“My partner at Cinetic, Bart Walker, was an agent but really functioned more as a manager,” said Sloss, “and I felt that as a lawyer often I functioned more as a manager. So I think those distinctions are artificial and a product of the 20th century. They’ll be less relevant in the future.”
“There’s all this opportunity for innovation, yet the innovation is lacking primarily because most of the software that’s been built up to this point has been dictated by user need,” said Weiler, who is developing a “Lord of the Flies” kind of genre project called “Hope Is Missing” about a sleep pandemic for which he’s collaborating with scientists and engaging real people to determine the storyline. “I honestly believe that story is going to drive the next generation of mobile and social applications. So storytellers are going to be in an amazing place.”
Discussing the "eco-systems" being created by YouTube, Amazon, Microsoft, Facebook and others, Margolin, who has been in the distribution business for more than 25 years, said, "Curation becomes critical in helping audiences find and sort through and make sense of the choices that are available to them. So we as aggregators and distributors play an important role in all three — being disrupters, enabling access and also curating. We’re at the dawn of a new age. It’s trying for filmmakers, rights holders and distributors, but at the same time there are so many opportunities, and we’re looking at experimenting and disrupting a lot. So much so that I’m getting daily phone calls saying, ‘What did you just do?’ from our distribution partners. And that’s part of the game. In this environment, you have to be willing to take risks."
“As stories become more impactful and more meaningful, a huge opportunity moving forward is found within those who are ‘formerly known as the audience,’” said Weiler, who has been working on a “collected learning” project involving a tiny robot called Laika that a pair of fifth-grade classes has been able to move around the country using their curriculum and other measurable stimuli (eventually, the artwork and stories that are inspired by the process will be shot into space by NASA). “Just figuring out ways to give them agency, to give them value within the process. Any time I ever bring this up, storytellers who hold on to auteur theory are terrified, ‘Oh my God, it’s all going to go to crap, how are we going to have anything of quality?’ But it’s all about collaborative filtering, and it’s about conversation.”

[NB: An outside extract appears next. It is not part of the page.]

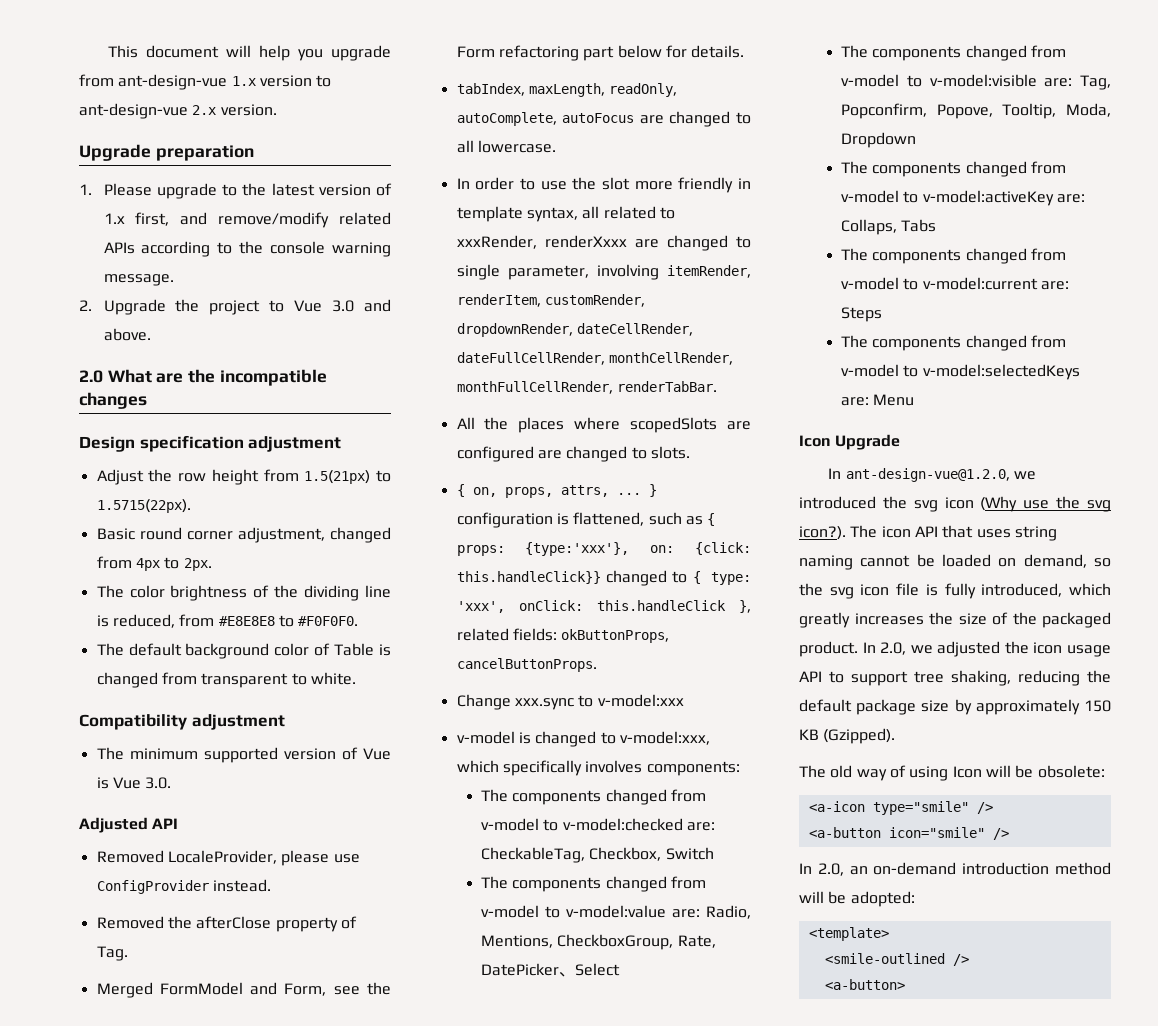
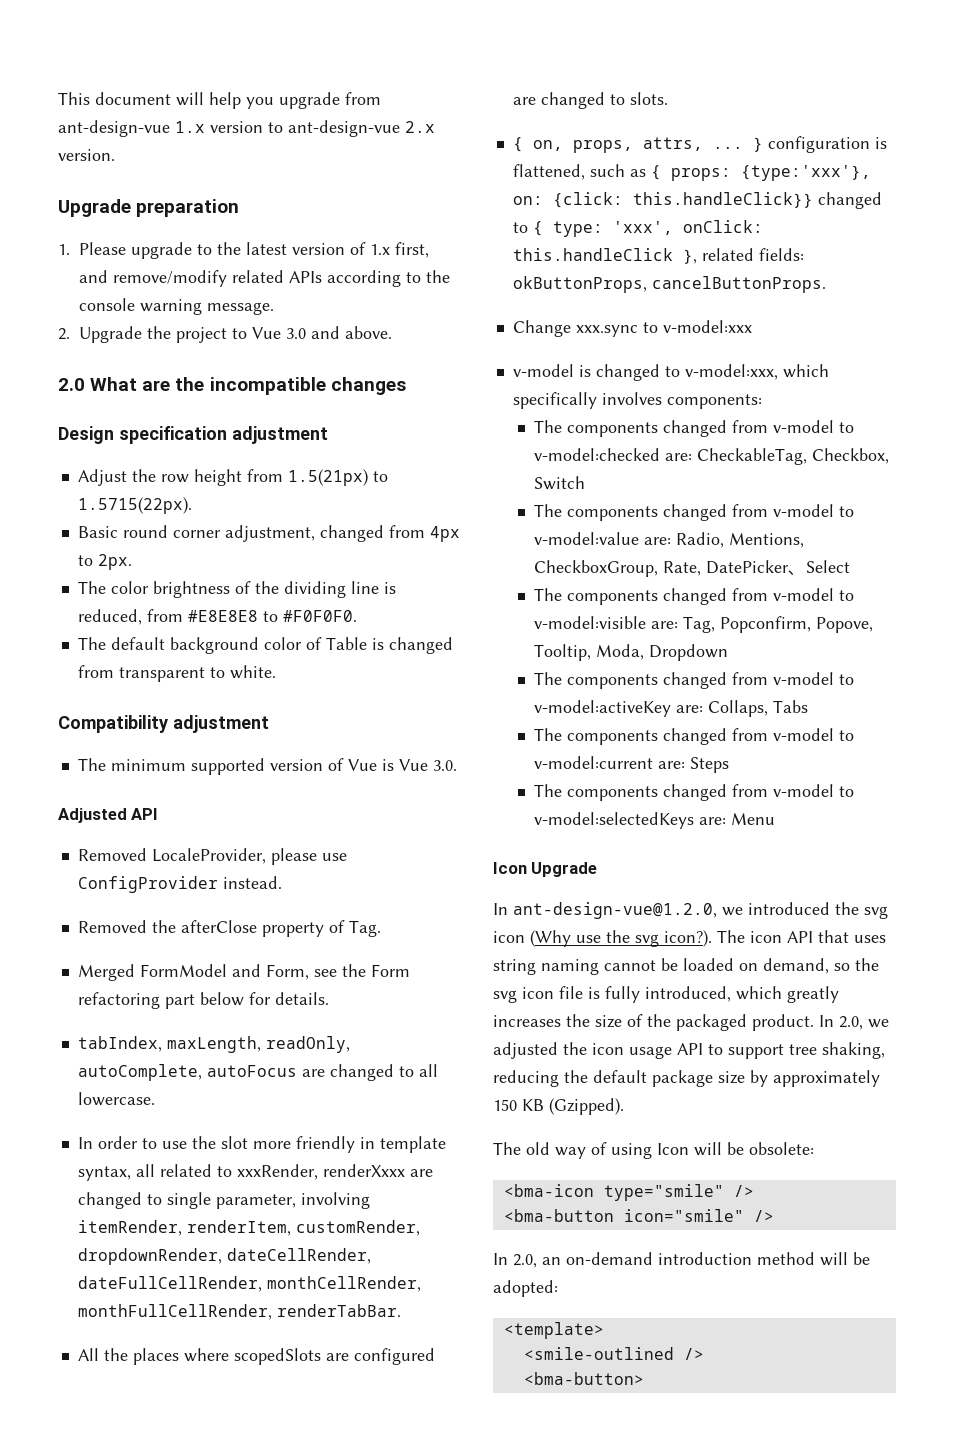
[808,801,865,812] <a-icon -> [503,1184,594,1197] <bma-icon
[808,827,881,838] <a-button -> [503,1209,614,1222] <bma-button
[824,979,905,990] <a-button> -> [523,1372,644,1385] <bma-button>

“Reviewers are ceding their own obsolescence, and I don’t really understand why,” said Sloss. “They’ll give front-page coverage to review-proof films, and they’ll trash them with no impact. And then there are the films like ‘Exit Through the Gift Shop’ that will get capsule reviews, and those are films they could impact. I guess by the same token, the idea that they are insisting that it appear in a theater before they review it, even though it’s a film that’s worthy of their review regardless of the cut, is a distinction I don’t understand.”
"We’re not really addressing the elephant in the room," said Hope. “As much as it’s a great time to be a storyteller, and as much as the cost of making movies goes down, as disruptive as the transformation from an entertainment economy of scarcity to one of great abundance is, the real issue right now is the artists and the people that support them are not benefiting from their work, and it just can’t be done. I’ve watched six years of my own personal earnings keep going down each year. I talk to all my fellow producers, who are saying, ‘I have to move out of New York, it’s too expensive to live here.’ I’m not making a living producing the movies. And the system as it’s set up right now does not benefit artists or those that support them. Until we can tell stories again of ‘The Wedding Banquet’ or 43 times return on ‘Brothers McMullen,’ until we have our Google billionaires again, there won’t be enough money. We need to develop a sustainable investor class that supports the artists and benefits from doing so. Right now, it doesn’t happen. And that’s what we need to do is focus on that. Because we, in America, live in a market-driven entertainment economy, and it can’t support itself. Filmmaking will be the province of the young and the rich for the next 10-20 years unless we do something drastic to change it. And that’s where we are right now for all the change and disruption we have. We don’t have a system that supports the creators or their supporters.”
"For me, the reinvention is about what you do with the stories, and how you get the stories out, and how you make them valuable," Weiler says. "Because in the end, it’s a three-tiered thing: Is it fun, is it social and participatory? Is somebody emotionally invested in it? Is it something that somebody will effectively move forward and want to share with somebody else? We can move past the commoditization and finally move it to the point where story can really take hold, as it should in the 21st century."